Только в ожидании неизбежной встречи ей поневоле пришлось пережить всплывший, как жижа из засорившейся вдруг канализационной трубы, весь этот трагикомический, фарсовый, водевильный кусок ее прошедшей, нет, не прошедшей, а отрезанной, отшвырнутой от себя жизни.
Собака, которая всю ночь, то и дело просыпаясь и переставая сопеть, приглядывала за Юлей, все не встававшей из-за стола, вдруг оживилась, подняла голову и, одним прыжком соскочив с кресла, бросилась к двери.
Только тут Юлия сообразила, что ночь прошла и уже сереет зимний рассвет за окнами.

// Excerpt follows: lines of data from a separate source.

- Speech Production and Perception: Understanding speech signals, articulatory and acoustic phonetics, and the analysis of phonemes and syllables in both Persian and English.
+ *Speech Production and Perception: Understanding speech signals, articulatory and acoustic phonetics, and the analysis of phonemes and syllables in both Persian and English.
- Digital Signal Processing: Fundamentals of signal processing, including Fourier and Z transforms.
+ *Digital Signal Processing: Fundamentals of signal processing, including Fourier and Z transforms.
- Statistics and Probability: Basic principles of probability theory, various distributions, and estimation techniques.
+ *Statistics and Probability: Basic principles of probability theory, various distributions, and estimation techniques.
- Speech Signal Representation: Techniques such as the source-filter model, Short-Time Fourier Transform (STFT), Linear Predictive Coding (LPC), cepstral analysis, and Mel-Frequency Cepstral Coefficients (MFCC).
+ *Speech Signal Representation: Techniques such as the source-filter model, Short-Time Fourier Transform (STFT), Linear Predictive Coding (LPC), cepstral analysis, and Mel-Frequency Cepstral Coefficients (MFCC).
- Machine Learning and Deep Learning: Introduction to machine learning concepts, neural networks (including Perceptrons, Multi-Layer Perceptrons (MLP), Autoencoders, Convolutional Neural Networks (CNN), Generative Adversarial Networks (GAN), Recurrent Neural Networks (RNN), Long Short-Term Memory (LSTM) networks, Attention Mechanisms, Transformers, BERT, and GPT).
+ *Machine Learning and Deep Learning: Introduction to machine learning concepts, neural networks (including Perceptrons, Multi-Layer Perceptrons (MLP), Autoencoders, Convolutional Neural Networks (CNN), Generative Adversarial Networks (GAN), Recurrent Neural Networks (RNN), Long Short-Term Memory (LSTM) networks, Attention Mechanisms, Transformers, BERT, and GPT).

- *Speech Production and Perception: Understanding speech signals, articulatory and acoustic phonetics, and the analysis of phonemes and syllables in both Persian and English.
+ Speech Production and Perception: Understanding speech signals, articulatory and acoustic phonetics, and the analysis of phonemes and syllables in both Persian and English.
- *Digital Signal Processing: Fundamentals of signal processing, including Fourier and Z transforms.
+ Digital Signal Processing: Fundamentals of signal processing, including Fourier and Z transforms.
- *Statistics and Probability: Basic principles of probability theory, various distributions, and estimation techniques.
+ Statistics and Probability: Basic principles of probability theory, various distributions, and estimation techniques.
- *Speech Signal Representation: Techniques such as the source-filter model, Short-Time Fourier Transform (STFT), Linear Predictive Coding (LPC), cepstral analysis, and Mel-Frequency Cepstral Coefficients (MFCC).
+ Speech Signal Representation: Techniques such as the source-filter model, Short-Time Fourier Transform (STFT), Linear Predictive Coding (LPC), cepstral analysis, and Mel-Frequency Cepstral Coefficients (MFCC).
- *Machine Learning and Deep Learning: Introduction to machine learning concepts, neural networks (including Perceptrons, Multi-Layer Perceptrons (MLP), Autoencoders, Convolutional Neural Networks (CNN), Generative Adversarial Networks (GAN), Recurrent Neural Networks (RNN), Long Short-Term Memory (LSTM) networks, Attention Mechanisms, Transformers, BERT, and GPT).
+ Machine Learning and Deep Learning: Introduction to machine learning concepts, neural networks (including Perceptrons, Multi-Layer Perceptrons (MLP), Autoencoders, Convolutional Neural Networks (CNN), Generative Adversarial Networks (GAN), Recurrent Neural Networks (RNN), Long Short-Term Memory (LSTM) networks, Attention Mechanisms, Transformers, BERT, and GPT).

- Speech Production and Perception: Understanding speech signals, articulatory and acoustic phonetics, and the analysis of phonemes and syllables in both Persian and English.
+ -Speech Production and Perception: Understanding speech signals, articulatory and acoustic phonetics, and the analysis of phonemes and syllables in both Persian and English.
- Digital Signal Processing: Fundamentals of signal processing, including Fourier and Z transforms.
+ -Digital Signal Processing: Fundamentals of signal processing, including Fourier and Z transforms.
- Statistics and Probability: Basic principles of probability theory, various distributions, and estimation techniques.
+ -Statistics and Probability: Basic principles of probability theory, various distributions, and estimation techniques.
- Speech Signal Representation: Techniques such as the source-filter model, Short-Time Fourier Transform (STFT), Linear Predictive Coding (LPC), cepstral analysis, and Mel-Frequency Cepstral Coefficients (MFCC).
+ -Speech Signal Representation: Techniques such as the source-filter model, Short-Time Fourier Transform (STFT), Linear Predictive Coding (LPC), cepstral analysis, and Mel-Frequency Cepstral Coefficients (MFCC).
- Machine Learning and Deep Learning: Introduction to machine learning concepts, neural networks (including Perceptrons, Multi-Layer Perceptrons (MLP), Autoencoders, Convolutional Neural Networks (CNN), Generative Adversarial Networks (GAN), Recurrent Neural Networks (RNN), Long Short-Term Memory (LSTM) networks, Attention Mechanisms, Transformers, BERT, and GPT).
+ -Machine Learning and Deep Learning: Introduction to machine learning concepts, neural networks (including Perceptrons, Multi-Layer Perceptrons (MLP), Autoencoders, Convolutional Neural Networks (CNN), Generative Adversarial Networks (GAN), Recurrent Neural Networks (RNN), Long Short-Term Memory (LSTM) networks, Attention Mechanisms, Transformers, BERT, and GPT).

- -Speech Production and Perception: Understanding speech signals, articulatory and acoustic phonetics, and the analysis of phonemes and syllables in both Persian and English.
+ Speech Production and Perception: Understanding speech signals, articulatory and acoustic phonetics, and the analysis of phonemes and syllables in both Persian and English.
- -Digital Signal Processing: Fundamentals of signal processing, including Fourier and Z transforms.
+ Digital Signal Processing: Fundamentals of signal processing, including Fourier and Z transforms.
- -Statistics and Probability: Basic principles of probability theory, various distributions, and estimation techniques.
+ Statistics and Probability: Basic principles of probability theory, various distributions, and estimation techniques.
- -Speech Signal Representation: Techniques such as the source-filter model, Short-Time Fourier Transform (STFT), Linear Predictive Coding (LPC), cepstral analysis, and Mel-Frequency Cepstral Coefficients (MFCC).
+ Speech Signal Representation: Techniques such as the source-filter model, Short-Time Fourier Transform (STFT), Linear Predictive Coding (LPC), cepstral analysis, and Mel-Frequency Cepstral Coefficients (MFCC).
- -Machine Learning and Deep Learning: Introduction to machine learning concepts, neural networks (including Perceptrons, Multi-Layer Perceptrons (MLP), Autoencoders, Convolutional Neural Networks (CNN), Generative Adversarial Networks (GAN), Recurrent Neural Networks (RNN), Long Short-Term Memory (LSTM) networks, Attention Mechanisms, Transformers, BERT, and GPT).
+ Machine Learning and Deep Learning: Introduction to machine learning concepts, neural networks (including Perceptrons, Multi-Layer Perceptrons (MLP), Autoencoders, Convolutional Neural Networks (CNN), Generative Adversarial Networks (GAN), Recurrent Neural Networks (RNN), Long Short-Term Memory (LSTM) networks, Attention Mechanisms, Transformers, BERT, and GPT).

Уже слыша, как поворачивается ключ в парадной, проковыляла, хромая на затекшую от долгого сидения ногу, стараясь ступать на цыпочки, к себе в комнату.
Собака, повизгивая от восторга, приплясывала и суетилась в передней.
Выждав минуту, Юля бодрым голосом окликнула:
— Явился? Будем пить кофе?
Инспектор сидел на корточках и обеими руками гладил лохматую мордочку собачонки, которая, зажмурясь, замерла, прижавшись к его колену. Так они здоровались при его приходе, когда никто не видел.
— Кофе? — Просто поразительно, до чего приятно, когда у тебя за спиной закрыта дверь, не надо ловить в зеркальце любого неожиданного движения на заднем сиденье, прислушиваться сквозь гул мотора к постороннему шороху, гладить дружелюбную морду шершавого приятеля и вдобавок услышать: «Кофе?» Душа отдыхает.
— Ну, брат, да ты сам не свой! — искренне изумился Дымков.
Они сидели и курили поодаль от накрытого, с пирогами и разноцветными настойками, стола и ждали, когда Зина притащит, как обещала, Юлию.
— С чего это ты вообразил?
— Твоя душа охвачена... Как правильно сказать: сметение или смятение? Сме... — похоже на сметану, а смя... на яйцо всмятку.
— Ничем моя душа не охвачена. Ни сме, ни смя. Даже едва ли она у меня есть.
— Ну, как знаешь. Я не набиваюсь. Тебе видней.
— Чего мне волноваться. Это Зинка по своему нахальству вообразила. Конечно, она и не подумает сюда приходить.
— Что-то лестница скрипит, — замер, прислушиваясь, Дымков.